In a young Yeye, Walter Steenbok saw three things – technical ability, personality and a boy who “could make the team tick” from the middle of the park.

As if to ascertain his pedigree in scouting, Steenbok, a left-back during his playing days, worked for Chiefs between 2008 and 2010 and spent the next eight years at Mamelodi Sundowns before returning to Amakhosi in 2018. He then left Naturena in 2021 to pursue other interests.

Although he refuses to receive acclaim, he has been credited with polishing Percy Tau, playing a role in bringing Gaston Sirino and Ali Meza to Sundowns during his time at the Brazilians.

From Musona to Sirino and Meza, a distinct thread runs through some of Steenbok’s products. He has never been afraid to venture outside South Africa’s borders and sometimes, even beyond the continent’s borders to look for talent.

The game’s romantics say football is a universal language, and it is a dialect that Steenbok has studied extensively. He efficiently and expertly translates it for the world to read in the Football Scouting Bible. 

CHANGING THE SCOUTING NARRATIVE

“I wanted to put the scouting narrative in the South African context while using trends in Africa and Europe to write about something so close to my heart,” he explains.

Studious in scouting, he also touches on how a man like Jomo Sono has had a significant mark on scouting in South Africa, going beyond the country’s borders to unearth talents such as former Zimbabwe captain Benjani Mwaruwari and Zambia’s Chris Katongo.

“Scouting has always been there, and I thought when I got the opportunity, I wanted to tell the narrative from an African perspective,” he says. 

While the idea of roaming the world searching for the next football prince might sound adventurous and dashing, the world has its hazards, and on one of his travels, Walter Steenbok came close to losing his life. 

“His line of work in scouting exposed him to rigorous travelling schedules in Africa, South America and Europe,” says Advocate Phemelo Sehunelo, who owned Basotho Tigers, the first club coached by Steenbok.

THE ADVOCATE CONTIUES…

“He had serious health challenges and nearly suffered death and again, I intervened through the mercy of the Lord to help this brother resurrect his beautiful journey to deliver his God-given exploits to mankind.”

Steenbok is one of the privileged few who have experienced football at various levels – he has been a player, a coach, an opposition analyst, an international scout, a coaching educator and a scouting programme designer.

A life in charge of a PSL club might look glamorous, but it is not what it appears.

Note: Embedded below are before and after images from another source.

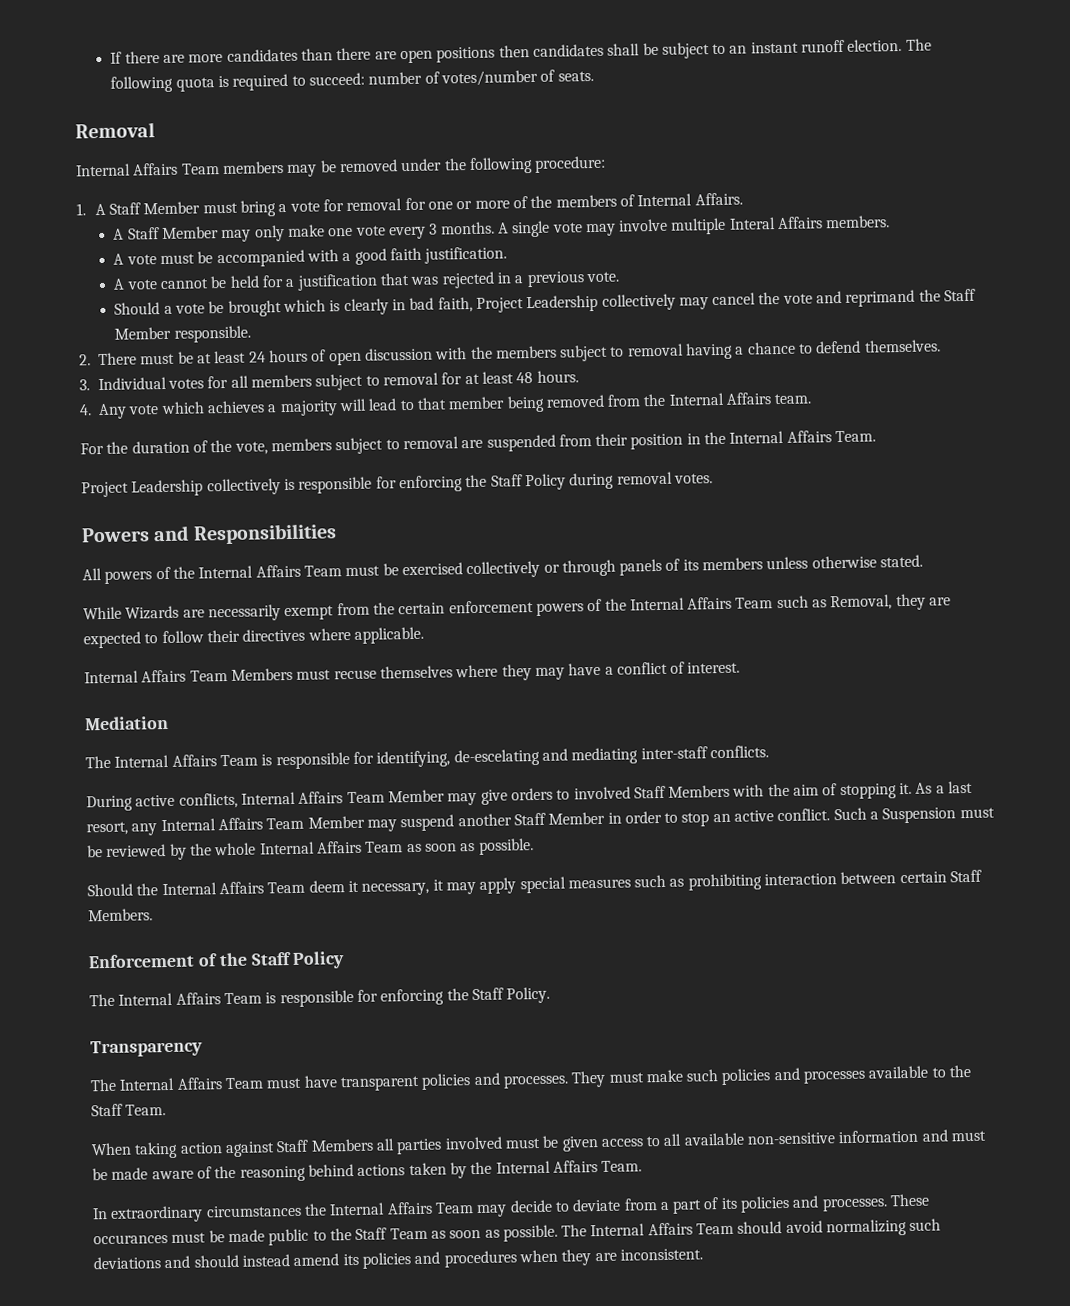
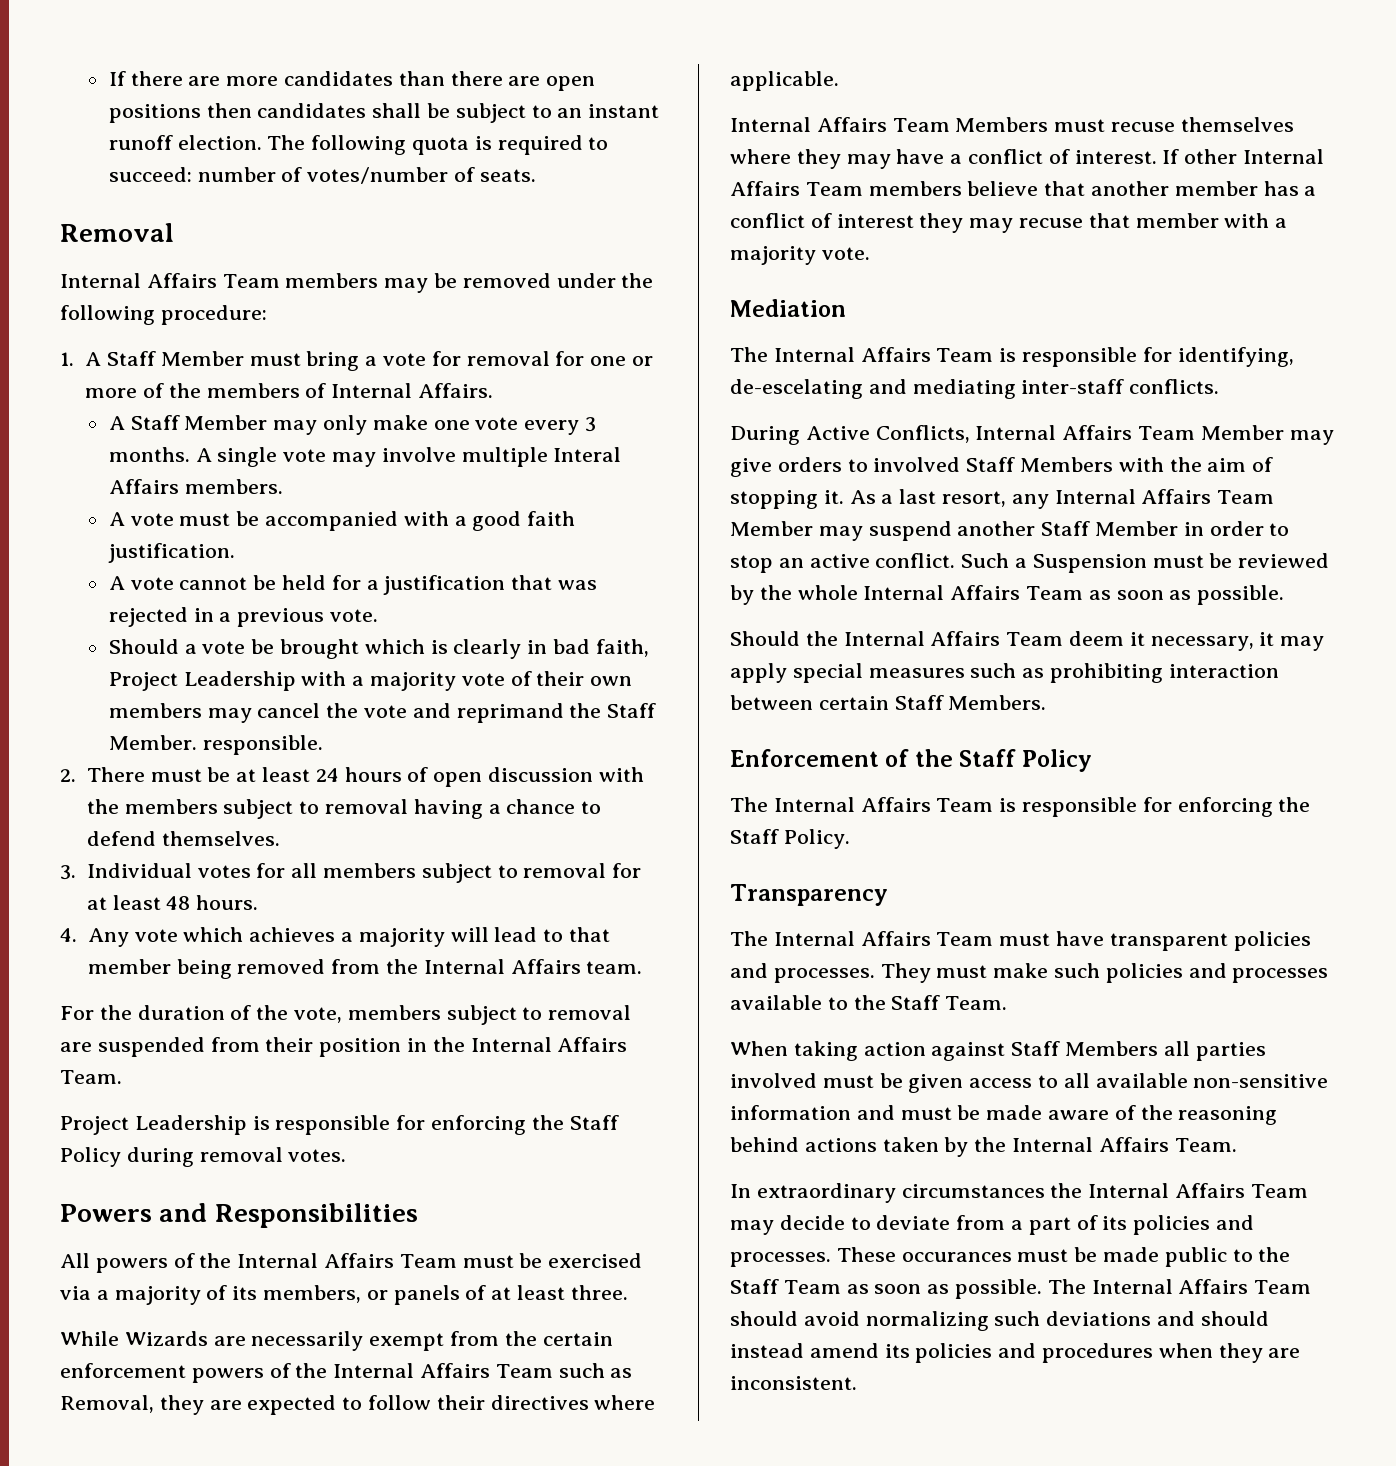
- Should a vote be brought which is clearly in bad faith, Project Leadership collectively may cancel the vote and reprimand the Staff Member responsible.
+ Should a vote be brought which is clearly in bad faith, Project Leadership with a majority vote of their own members may cancel the vote and reprimand the Staff Member. responsible.
- Project Leadership collectively is responsible for enforcing the Staff Policy during removal votes.
+ Project Leadership is responsible for enforcing the Staff Policy during removal votes.
- All powers of the Internal Affairs Team must be exercised collectively or through panels of its members unless otherwise stated.
+ All powers of the Internal Affairs Team must be exercised via a majority of its members, or panels of at least three.
+ If other Internal Affairs Team members believe that another member has a conflict of interest they may recuse that member with a majority vote.
- During active conflicts, Internal Affairs Team Member may give orders to involved Staff Members with the aim of stopping it.
+ During Active Conflicts, Internal Affairs Team Member may give orders to involved Staff Members with the aim of stopping it.

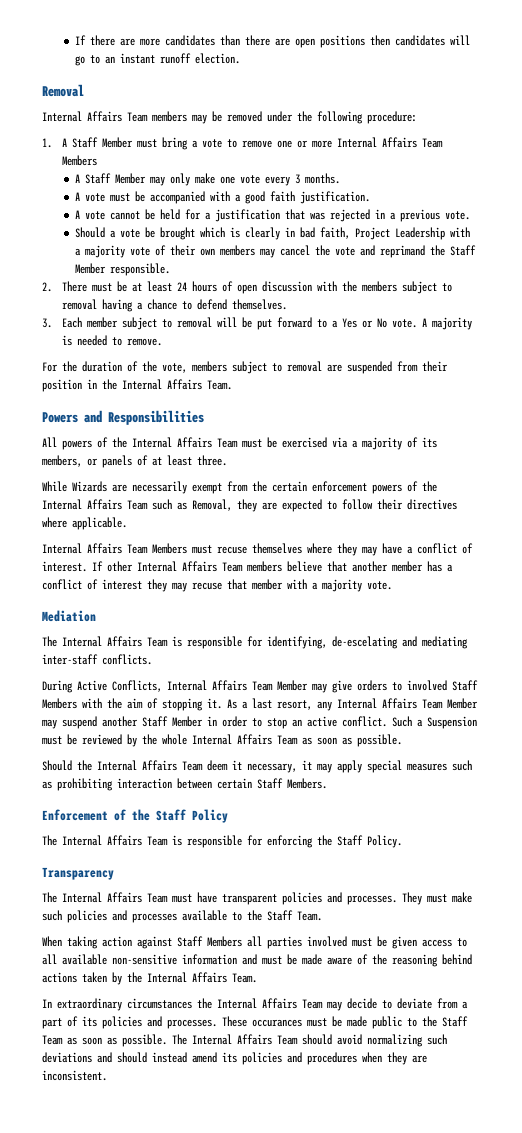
- If there are more candidates than there are open positions then candidates shall be subject to an instant runoff election. The following quota is required to succeed: number of votes/number of seats.
+ If there are more candidates than there are open positions then candidates will go to an instant runoff election.
- 1. A Staff Member must bring a vote for removal for one or more of the members of Internal Affairs.
+ 1. A Staff Member must bring a vote to remove one or more Internal Affairs Team Members
- A single vote may involve multiple Interal Affairs members.
- Should a vote be brought which is clearly in bad faith, Project Leadership with a majority vote of their own members may cancel the vote and reprimand the Staff Member. responsible.
+ Should a vote be brought which is clearly in bad faith, Project Leadership with a majority vote of their own members may cancel the vote and reprimand the Staff Member responsible.
- 3. Individual votes for all members subject to removal for at least 48 hours.
- 4. Any vote which achieves a majority will lead to that member being removed from the Internal Affairs team.
+ 3. Each member subject to removal will be put forward to a Yes or No vote. A majority is needed to remove.
- Project Leadership is responsible for enforcing the Staff Policy during removal votes.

“I was fortunate to have played the game. I then grew into scouting, but it’s also being open-minded, being creative and always looking for opportunities,” says the man with a post-graduate higher education diploma and two Masters degrees. 

“I’ve had an opportunity to coach in the PSL; I was swayed into scouting by many factors I saw at Sundowns. But, Sudesh Singh seconded me to go to the scouting department from the Sundowns academy.”

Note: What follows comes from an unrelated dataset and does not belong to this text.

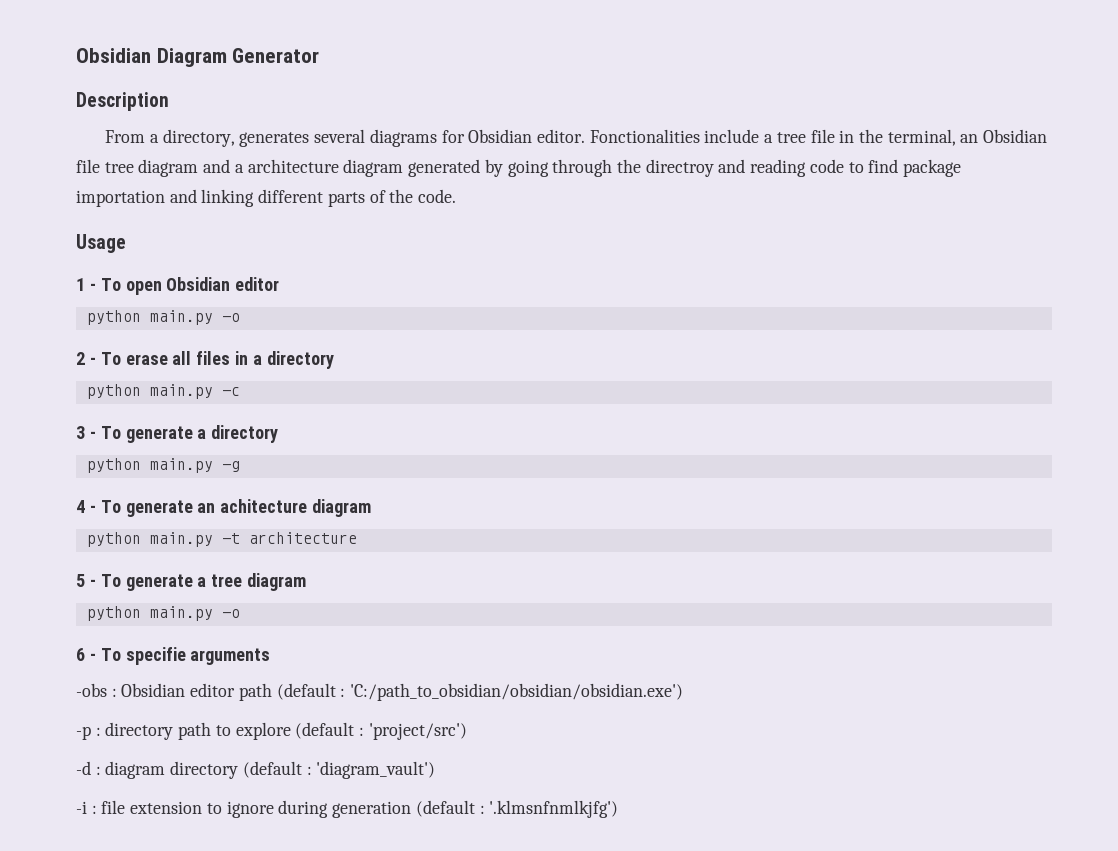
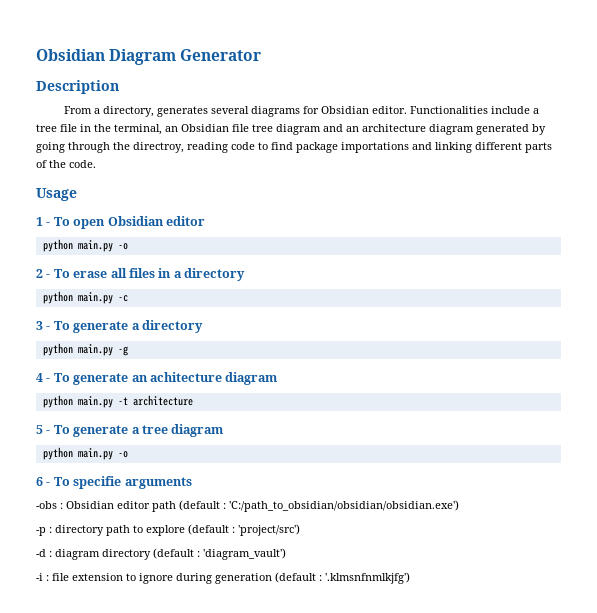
- Fonctionalities include a tree file in the terminal, an Obsidian file tree diagram and a architecture diagram generated by going through the directroy and reading code to find package importation and linking different parts of the code.
+ Functionalities include a tree file in the terminal, an Obsidian file tree diagram and an architecture diagram generated by going through the directroy, reading code to find package importations and linking different parts of the code.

Growing up, sport was always a passion, drifting from the tennis court to the boxing ring and sometimes a bit of ping pong [table tennis]. “Sport has always been something very dear to my heart. I didn’t like playing football, but you couldn’t avoid it because it’s everywhere in the township,” he says.

PASSION FOR SPORTS

Over 11 chapters and 224 pages of The Football Scouting Bible, it is clear that he is a devoted apostle of the cult of football scouting.

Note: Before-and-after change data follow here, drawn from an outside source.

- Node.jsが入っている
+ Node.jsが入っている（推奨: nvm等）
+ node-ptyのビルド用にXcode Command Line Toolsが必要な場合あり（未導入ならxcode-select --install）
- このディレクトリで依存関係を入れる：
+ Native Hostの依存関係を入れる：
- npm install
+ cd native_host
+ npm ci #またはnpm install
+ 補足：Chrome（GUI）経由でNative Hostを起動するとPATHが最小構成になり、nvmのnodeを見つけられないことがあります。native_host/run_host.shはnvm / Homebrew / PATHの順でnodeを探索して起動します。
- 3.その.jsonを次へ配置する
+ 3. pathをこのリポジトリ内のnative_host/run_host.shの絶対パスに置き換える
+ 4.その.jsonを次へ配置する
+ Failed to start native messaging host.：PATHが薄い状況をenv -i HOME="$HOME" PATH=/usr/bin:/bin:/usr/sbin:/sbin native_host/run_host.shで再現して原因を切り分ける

But for now, Steenbok will be eager to take the South African game forward following his appointment as SAFA technical director. He replaces Neil Tovey, whose five-year tenure ended in August 2020.

From being a player, coach, scout, and now technical director, Steenbok’s scope of work is now broader and overarching, that of giving a blueprint on how South Africa should go about its football philosophy, coaching education, coaches, youth and women’s football development.

Based on his scouting pedigree, Steenbok looks more than capable of stepping in the big shoes of the celebrated Bafana Bafana captain Tovey at SAFA House.